Bu varlığı: Hararet, bürudet, yübuset ve rütubete bağladılar..

Ve.. kabiliyetler, ilâhî istidat ciheti ile bildi ki: Anlatılan sıfatlar,
bu suretlerin manasıdır..

Yahut:

–  Bu kalıpların ruhudur..

–  Bu zuhur yerlerinde zâhir olanlardır..

Şeklinde anladıklarını da söyleyebilirsin..

İşbu sırrın icabıdır ki: Anlatılan tabiî kuvvetlere ibadet olundu..

Bazısı bunu bilerek yaptı.. Bazısı da bilmeden yaptı..

Bilen önde gitti; cahil de katıldı..

Her ne ise.. onlar, Hakk’ın âbid kullarıdır.. Amma, sıfat cihetinden.. Neticede
işleri saadete ulaşır.. Tıpkı, bunlardan önce anlatılanların durumu gibi..

İşlerinin bineği olan hakikatlerin zuhuru ile, durum anlatıldığı gibi olur..

 

FELSEFECİLERE  GELELİM:

Bunlar Yüce Sübhan’a isimleri cihetinden ibadet ederler..

ZiraYıldızlar, onun isim mazharlarıdır.. Allah-u Taâlâ ise..
zatı ile, onların hakikatıdır..

Şöyle ki:

Güneş, Allah isminin mazharıdır.. Nuru ile, bütün yıldızların yardımına koşar..
Tıpkı: Bütün isimlerin, Allah isminden yardım aldıkları gibi..

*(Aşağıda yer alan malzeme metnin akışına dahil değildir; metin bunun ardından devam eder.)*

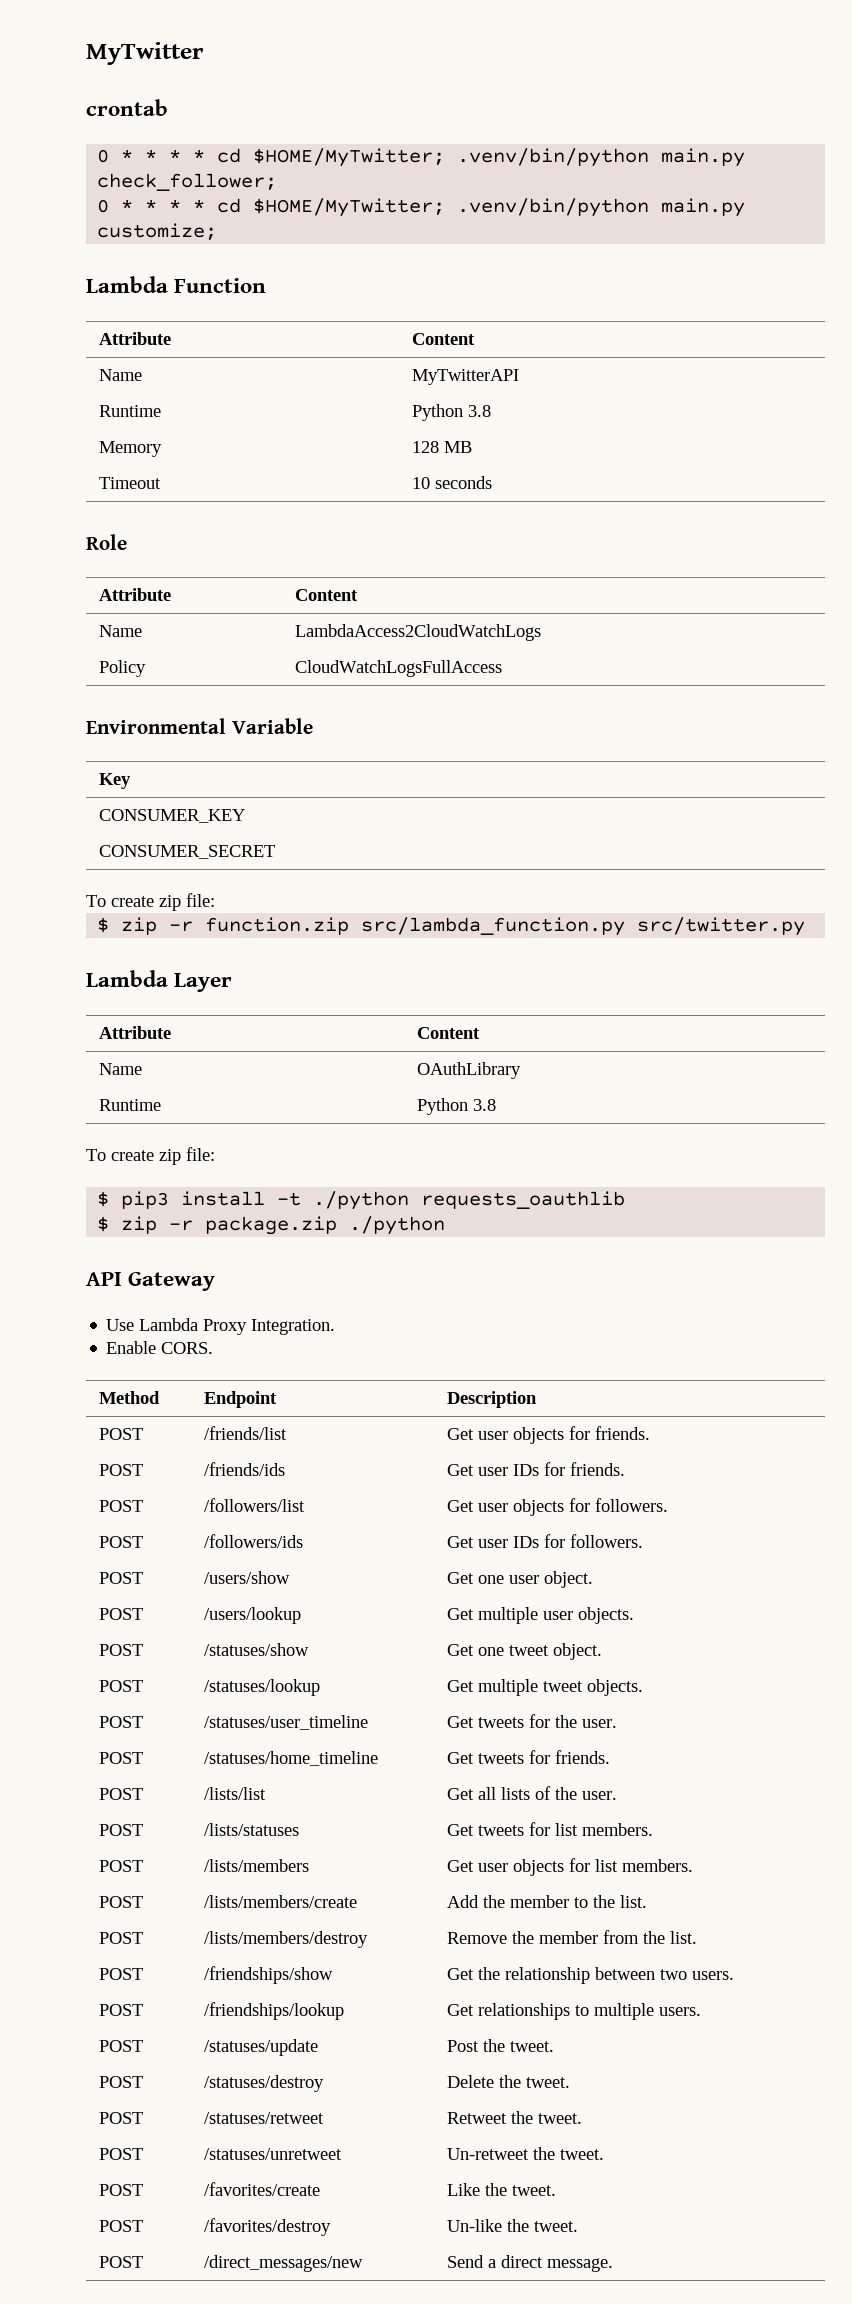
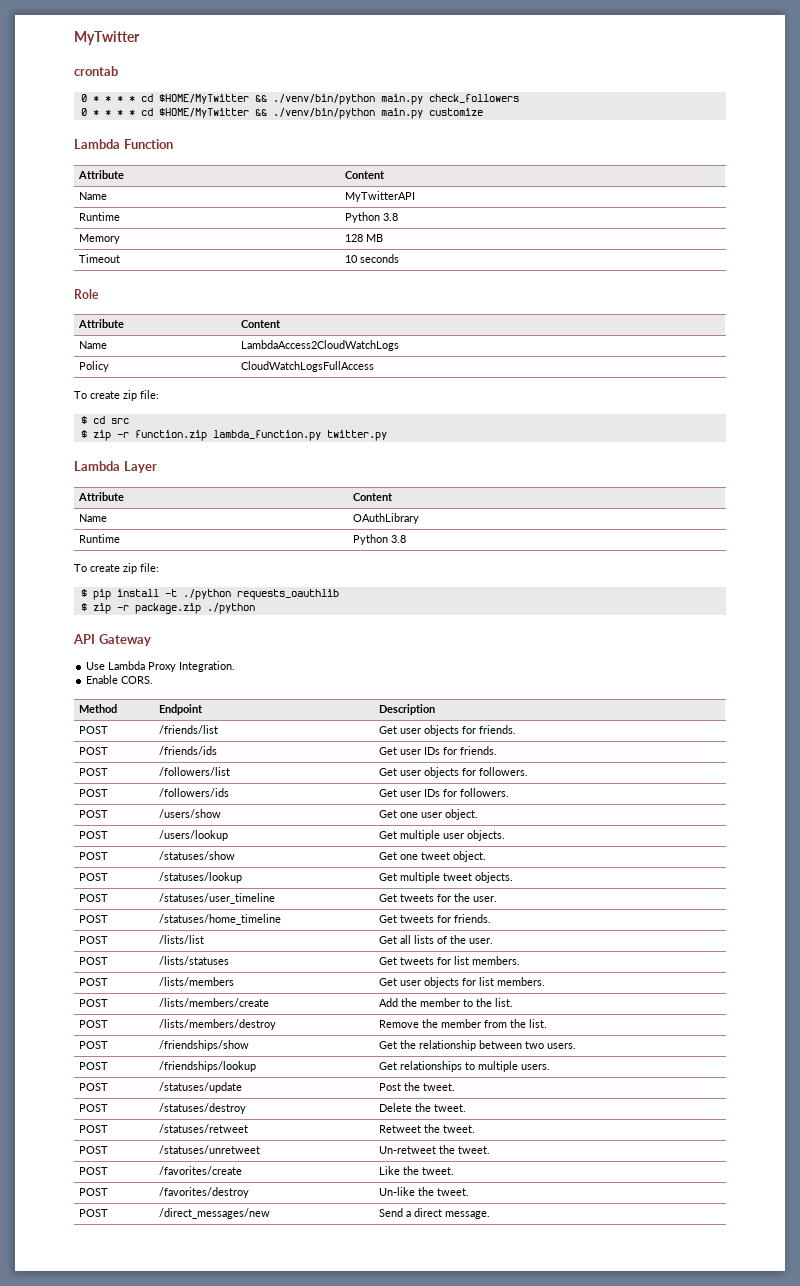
[253,148,746,167] [97,173,278,191] [97,198,746,217] [97,223,218,240] $HOME/MyTwitter; .venv/bin/python main.py check_follower; // 0 * * * * cd $HOME/MyTwitter; .venv/bin/python main.py customize; -> [158,94,519,105] [80,108,483,119] $HOME/MyTwitter && ./venv/bin/python main.py check_followers // 0 * * * * cd $HOME/MyTwitter && ./venv/bin/python main.py customize
[86,718,313,734] [98,773,131,789] [98,809,245,823] [98,845,275,859] [86,893,215,911] // Environmental Variable // Key // CONSUMER_KEY // CONSUMER_SECRET // To create zip file: -> [74,390,159,401] [80,416,129,424] // To create zip file: // $ cd src
[361,917,806,936] src/lambda_function.py src/twitter.py -> [212,430,387,441] lambda_function.py twitter.py
[121,1191,170,1209] pip3 -> [92,589,111,600] pip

Kamer, ( ay ) Rahman isminin mazharıdır.. Zira: Yıldızların en kâmilidir..
Güneşin nurunu taşır..

Tıpkı: Rahman isminin, bütün isimlere nazaran, en yüce mertebeye sahip
olduğu gibi.. Bunun beyanı daha önce, kendi yerinde yapıldı..

Müşteri, Rabb isminin mazharıdır.. Zira o: Semada yıldızların en saadetlisidir..
Tıpkı: Rabb ismi, mertebeler içinde özel bir mertebeye sahip olduğu gibi..

Zira o: Merbubun hükmüne göre, Kibriya kemâlini şumulüne almıştır..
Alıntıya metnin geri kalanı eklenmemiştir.